GSSNS

My zen of training

I always liked structuring information, thoughts and thought processes, often into lists. Probably more often than I should have, the information I share with people I work with contains lists explaining my “train of thought” or the points I want to make. Although in some situation structuring information like this might be (or seem) artificial, I personally like the clarity of it. The best discussions or other displays of reasoning in natural language are like a mathematical proof, where a very clear thought process eventually leads to a “QED”.

To be able to do this in both written and spoken text, I like working with rules and guidelines that help me through these processes and take decisions. One very good example of this is the “Zen of Python” as defined by Tim Peters.

For (endurance) training I have maintained a similar “zen”. It’s based on countless conversations with friends, classmates, fellow athletes and people I work with. Most recently, via my work for Entalpi, my zen has been heavily influenced by Olav Aleksander Bu.

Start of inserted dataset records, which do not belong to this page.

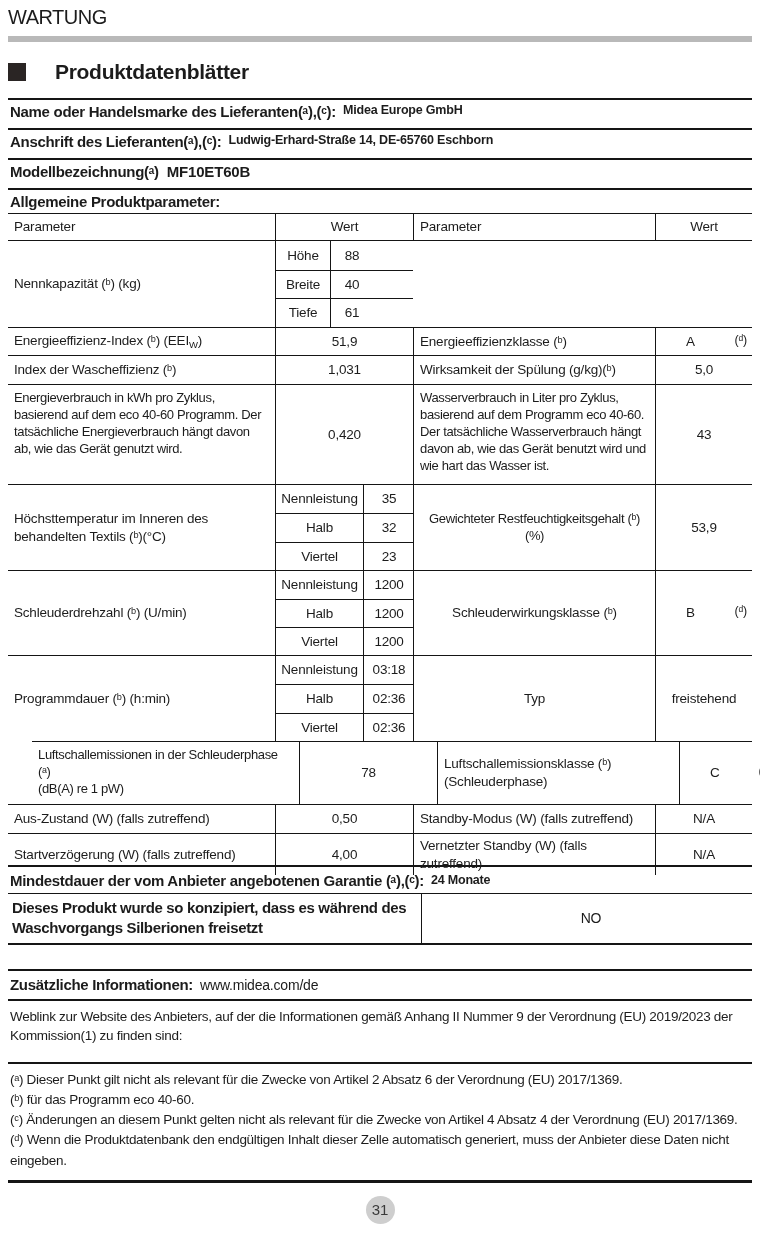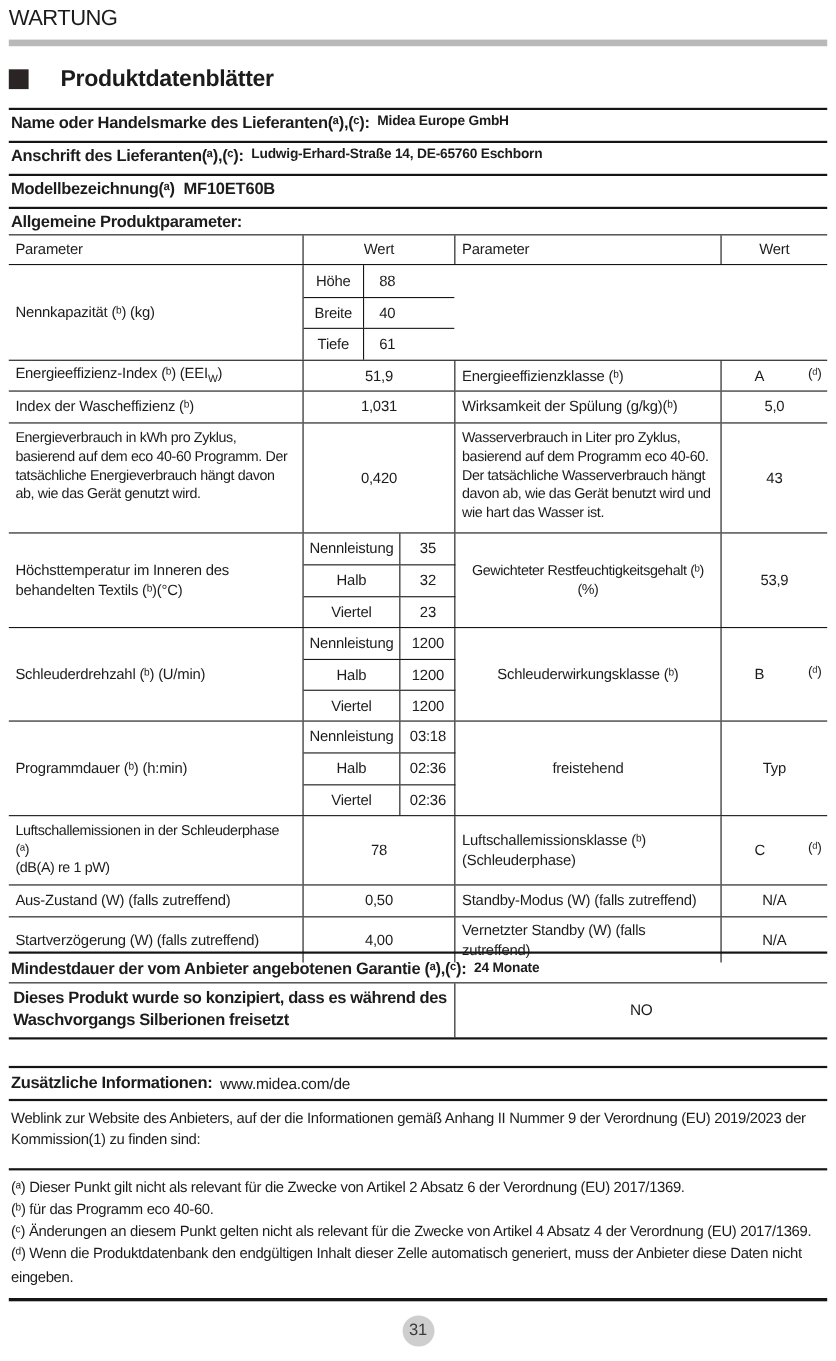"freistehend" div.cell { order: before "Typ" -> after "Typ" }
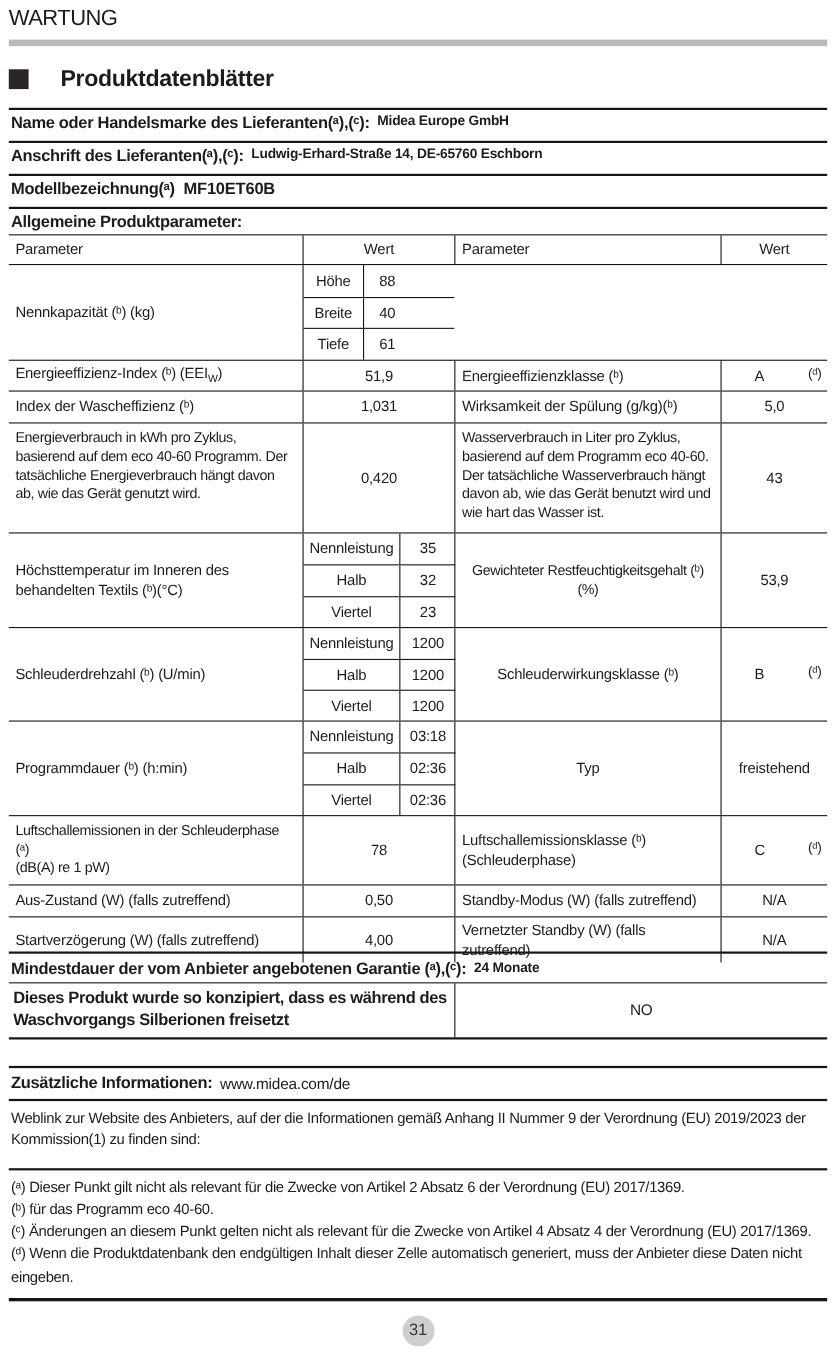"Luftschallemissionen in der" .rh63 { margin-left: none -> 24px }
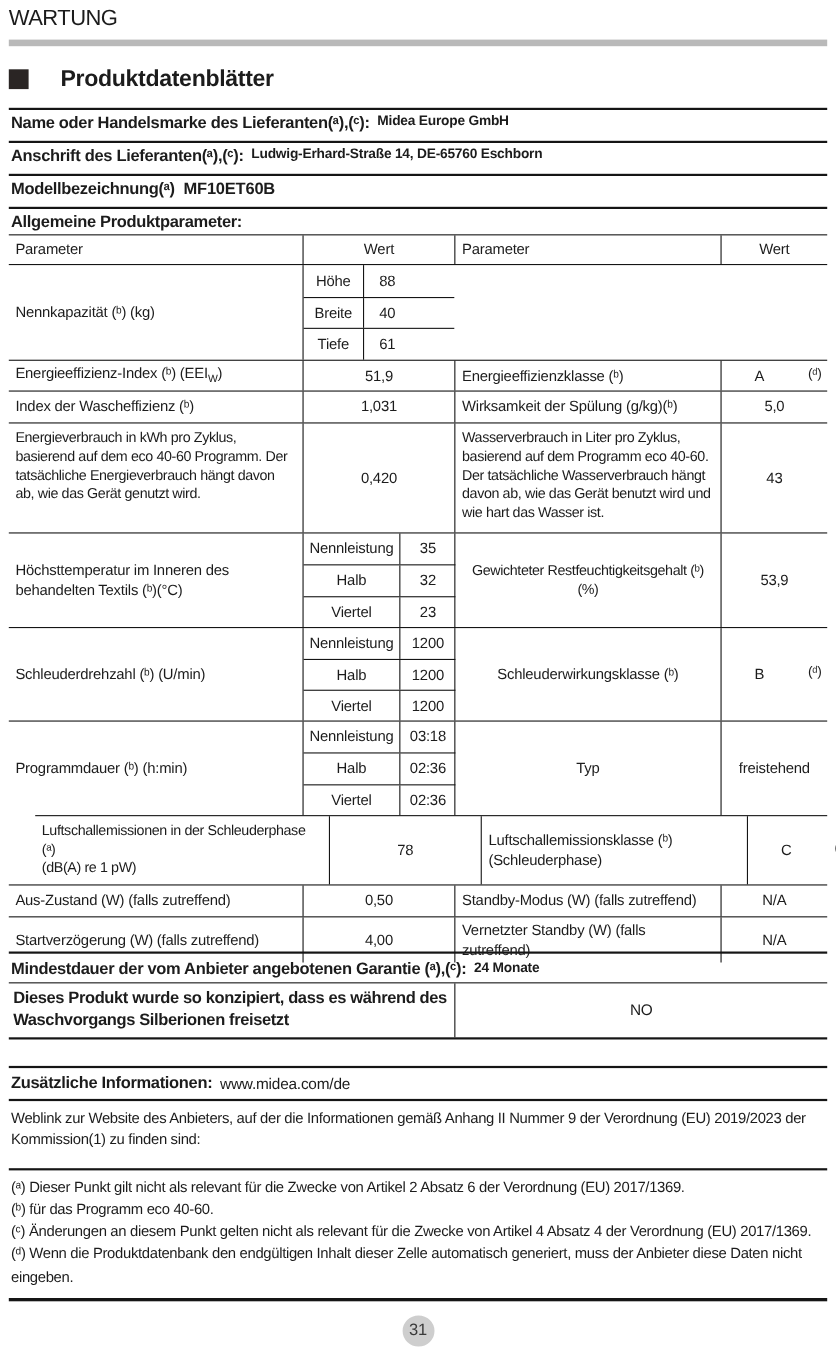"Dieses Produkt wurde so konzipiert," .silver-row { gap: none -> 8px }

Below I will explain the current version of my zen. It can (and will!) change over time and I’ll update this post accordingly.

Zen of training

  1. Motivation leads to consistency
  2. More is better (unless it is over budget)
  3. Specificity is key
  4. The laws of physics are universal and unavoidable
  5. Training planning starts by setting a goal. Any goal.
  6. Optimize what is important. Ignore the rest.
  7. Train, test, rinse, repeat.

Motivation leads to consistency

Being motivated to train is the most important way to keep training. Sometimes that means skipping a workout because you don’t feel like it, sometimes it means changing the workout slightly, and sometimes it means doing something that is not optimal in itself or in the short term. Consistency is the most important way to accumulate the most training load over time.

More is better (unless it is over budget)

More training, while acknowledging specificity, correlates with better performance. However, there is an upper limit on your budget, whether that’s defined by your Maximum Sustainable Exercise Effort (MSEE), your weak left knee, or the amount of hours you want to spend with your family. Failing to train because you are over budget does more harm than the training stimulus does good: Supercompensation works, but only if load and rest are in balance.

Specificity is key

To get better at a specific task, you need to do more of that task. This applies to training intensity and volume, but also environment and equipment. A seemingly logical conclusion from this principle is that you should always train as you (plan to) race, but this is of course not the way to go. Sometimes you go slow, sometimes you go fast, and sometimes even faster. A varied training distribution is necessary to make room for improvement as also referenced by Skiba’s “lift the ceiling”.

The laws of physics are universal and unavoidable

Without energy, there is no power, and without power, there is no speed. Minimize losses in between.

Some things are very simple. Physics is not always simple, but it is very clear. There is a very clear relationship between energy, power and speed. Use this knowledge to find out where you can improve.

Training planning starts by setting a goal. Any goal.

“Just getting fit” only motivates you to some level. To really improve your performance, you need to have a clear goal. That goal can be “just finish this race” or “finish this race under 2 hours.” This goal will help you define your training. Training is the process of going from your current state to the goal state.

Optimize what is important. Ignore the rest.

Time to finish is the ultimate performance metric in most endurance sports. Only optimize metrics that increase performance. There’s no point in “maximizing lactate shuttle” if you don’t know if it leads to increased performance. Similarly, there’s no point in increasing your 5-minute power on the bike if you can only do that in your most unaerodynamic position. The highest VO2max or the highest power doesn’t win races, the fastest time to finish does.

Train, test, rinse, repeat.

Athletes train to improve. If you don’t know if and by how much you’re improving, there’s no point in training. Make sure that testing is part of your routine training schedule. But keep in mind: Training and testing are not pissing contests. They have a very specific purpose and are not a source of bragging rights.

Similar work

Without trying to put myself at the level of Stephen Seiler, my zen has had a similar purpose as the pyramid that he described in his “Seiler’s Hierarchy of Endurance Training Needs.” presentation. His pyramid is much more about physiology but there are more than a few similarities, especially in the way it can be used to take decisions around training planning.